── Data for this exercise
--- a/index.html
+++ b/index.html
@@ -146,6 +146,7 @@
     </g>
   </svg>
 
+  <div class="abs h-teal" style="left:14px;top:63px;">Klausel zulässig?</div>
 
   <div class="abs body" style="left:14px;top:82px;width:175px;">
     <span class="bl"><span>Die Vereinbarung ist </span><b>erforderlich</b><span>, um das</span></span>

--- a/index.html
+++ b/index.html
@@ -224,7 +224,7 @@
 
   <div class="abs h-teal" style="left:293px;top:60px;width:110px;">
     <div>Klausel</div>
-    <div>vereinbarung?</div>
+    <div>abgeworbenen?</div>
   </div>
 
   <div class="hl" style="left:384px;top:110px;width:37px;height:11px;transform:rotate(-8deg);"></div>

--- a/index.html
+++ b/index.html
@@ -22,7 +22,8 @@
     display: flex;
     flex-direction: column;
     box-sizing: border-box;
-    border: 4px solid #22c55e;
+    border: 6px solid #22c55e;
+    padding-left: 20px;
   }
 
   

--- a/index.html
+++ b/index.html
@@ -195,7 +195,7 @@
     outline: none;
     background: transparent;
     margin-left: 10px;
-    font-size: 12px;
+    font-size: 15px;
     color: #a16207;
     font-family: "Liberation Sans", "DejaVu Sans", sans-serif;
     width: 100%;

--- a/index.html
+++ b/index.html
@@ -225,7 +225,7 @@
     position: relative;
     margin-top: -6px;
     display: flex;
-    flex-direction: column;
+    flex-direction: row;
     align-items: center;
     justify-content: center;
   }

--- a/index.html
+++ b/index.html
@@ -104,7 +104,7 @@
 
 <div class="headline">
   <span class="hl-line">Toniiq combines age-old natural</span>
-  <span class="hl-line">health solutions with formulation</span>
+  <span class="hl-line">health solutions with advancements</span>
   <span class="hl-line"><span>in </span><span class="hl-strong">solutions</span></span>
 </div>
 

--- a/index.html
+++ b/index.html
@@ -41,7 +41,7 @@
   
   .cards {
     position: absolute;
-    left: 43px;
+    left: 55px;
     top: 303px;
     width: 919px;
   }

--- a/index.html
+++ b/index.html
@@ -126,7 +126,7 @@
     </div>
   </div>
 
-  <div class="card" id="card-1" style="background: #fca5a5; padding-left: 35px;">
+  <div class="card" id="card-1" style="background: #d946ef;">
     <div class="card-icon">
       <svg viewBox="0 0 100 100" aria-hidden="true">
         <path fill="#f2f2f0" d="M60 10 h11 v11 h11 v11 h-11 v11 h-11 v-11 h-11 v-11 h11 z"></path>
────
**Your instructions:**
Among the entries, how many lines contain the string "solutions"? Give the number without anything else.

**Solution for this exercise:**
3